Медведиха, не надеясь на авось и зная, как легко можно ввести Петра в страх и панику, июльской ночью, ввалилась в царскую спальню и, разбудив Петра, сказала, что слуги видели возле дворца каких-то людей, что прятались в лесу и возможно эти люди посланы Софьей, чтобы убить Петра.
«Петр бежал. Не пытаясь даже проверить полученное известие, и не убедившись, насколько реальна грозившая ему опасность, он босиком вскочил с постели и в одной рубашке бросился в конюшню, вскочил на лошадь, опомнившись лишь в соседнем лесу. Несколько конюхов догнали его, и привезли ему платье.
Несколько офицеров и солдат последовали за ним. Увидев вокруг себя достаточную охрану, не теряя ни минуты времени, не предупреждая мать, пришпорил лошадь и понесся во весь дух в Троицу. Он приехал туда в 6 часов разбитым душой и телом, почти в обмороке; ему предложили постель; он был не в состоянии отдыхать, возбужденный, взволнованный, захлебываясь от слез, испуская жалобы, стоны, он снова и снова спрашивал архимандрита Викентия, можно ли ему рассчитывать на помощь…Слова архимандрита в конце концов успокоили молодого царя».
«… Софья в тот момент не смела и думать о нападении на Преображенский лагерь. Она знала, что он хорошо защищен, содержится в боевой готовности и не удивится никакой неожиданности. Она скорее боялась выступления со стороны потешных полков, возбужденные, пылкие солдаты которых страстно стремились отличиться в каком-либо дерзком деле».
В Троицу прибыли сторонники Петра, а в Москве осталась Софья с несколькими сотнями верных ей стрельцов, но без командира – князь Голицын, струсив, удалился в одно из своих имений и войско, оставшись без руководства, ждало развязки, которая вскоре наступила и показала настоящее лицо царя Петра, обретшего власть.
«Весь кем-то спровоцированный конфликт между регентшей Софьей и опекаемым ею играющим в своем уже великовозрастном состоянии в потешные игрушки Петром окончился, как и все последующие затем «славные дела» одинаково – дыбой в пыточных камерах Преображенского; «кому отрубили голову или вырезали язык, кого били».
Выданный Петру, по его запросу, дьяк Шакловитый, советник Софьи и начальник стрелецкого Указа:
«…Стал ужасным орудием в руках Петра. На допросе под ударами кнута он дал все нужные для обвинительного акта против Софьи и ее соплеменников показания. Шакловитый и его действительные или мнимые, воображаемые товарищи были приговорены к смерти. Медведев (советник Софьи) заключенный с начала в монастырь и подвергнутый ужасным пыткам, разделили их участь. Все были равны перед плахой».

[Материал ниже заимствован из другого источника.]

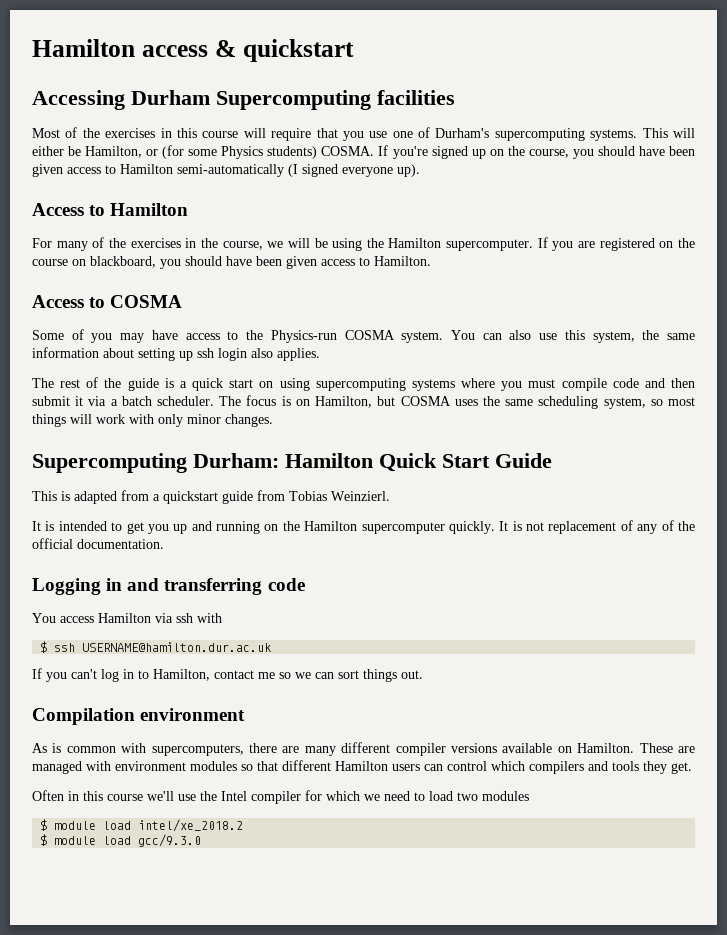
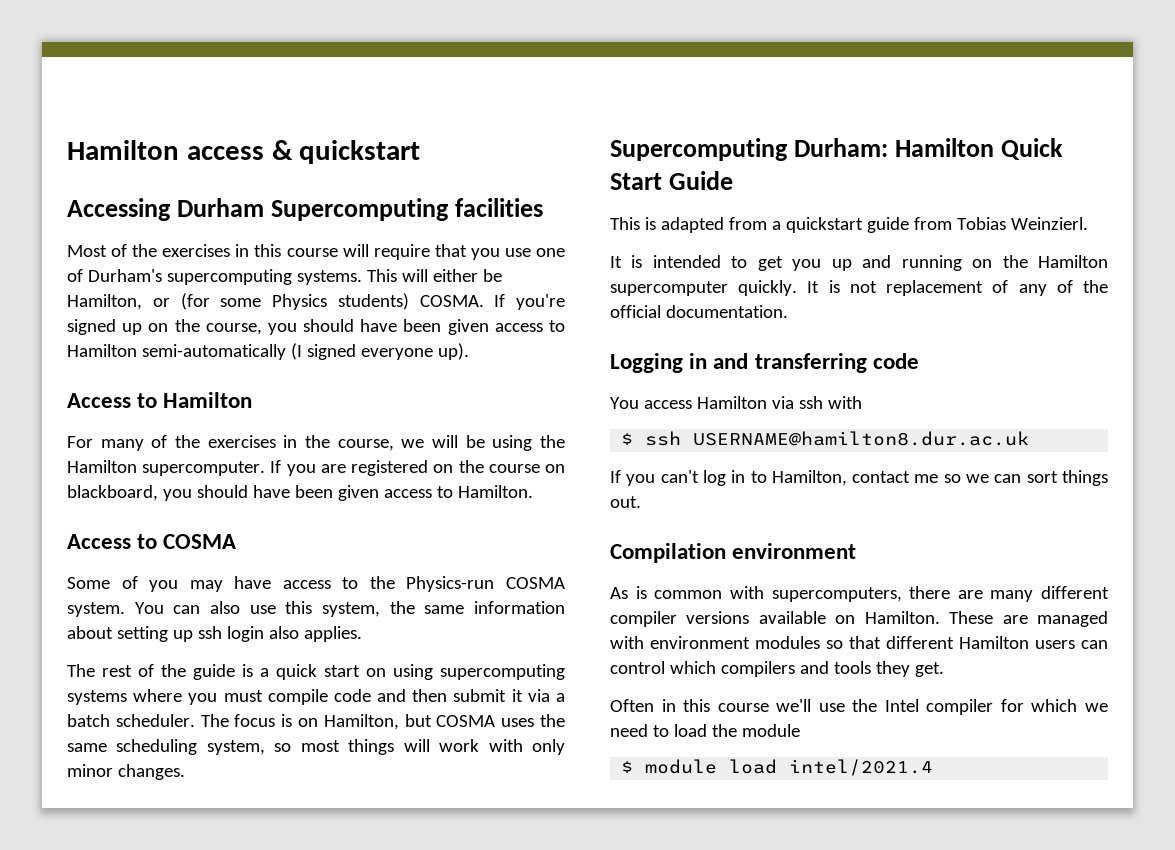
[82,642,272,652] USERNAME@hamilton.dur.ac.uk -> [693,431,1030,446] USERNAME@hamilton8.dur.ac.uk
[457,791,529,801] [40,819,244,832] [40,834,202,847] two modules // $ module load intel/xe_2018.2 // $ module load gcc/9.3.0 -> [711,724,800,737] [621,759,934,776] the module // $ module load intel/2021.4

Петр, будто волк, попавший в отару и ошалевший от запаха крови, резал всех, кого считал врагами или на кого указывало его окружение, будто овечек, которые лишь жалобно блеяли, почувствовав волчьи клыки на своем горле.
Софья, не проявив решительности в отстранении Петра от престола, поскольку не имела таких намерений, а лишь желала отдалить, насколько можно дальше, приход Петра к власти, зная его жестокость, ждала своей участи в Кремле, пока царь расправлялся с ее сторонниками.
Закончив пытки и казни, в которых юный Петр участвовал своим присутствием, он написал по наущению матери письмо брату Ивану:
«Милостию Божиею, вручен нам, двум особам, скипетр правления, а о третьей особе, чтобы быть с нами в равенством правлении, отнюдь не вспоминалось. А как сестра наша, царевна Софья Алексеевна, государством нашим учаяла владеть своею волею, и в том владении, что явилось особам нашим противное, и народу тягости и наше терпение, о том тебе, государь, известно. А теперь настает время нашим обеим особам Богом врученное нам царствие править самим, понеже пришли есмы в меру возраста своего, а третьему зазорному лицу, сестре нашей, с нашими двумя мужскими особами в титле и в расправе дел быти не позволяем, на то б и твоя б, государя, моего брата, воля склонилася, потому что учала она в дела вступать и в титла писаться собою без нашего изволения, к тому же еще и царским венцом, для конечной нашей обиды, хотела венчаться. Срамно, государь, при нашем совершенном возрасте, тому зазорному лицу государством владеть мимо нас».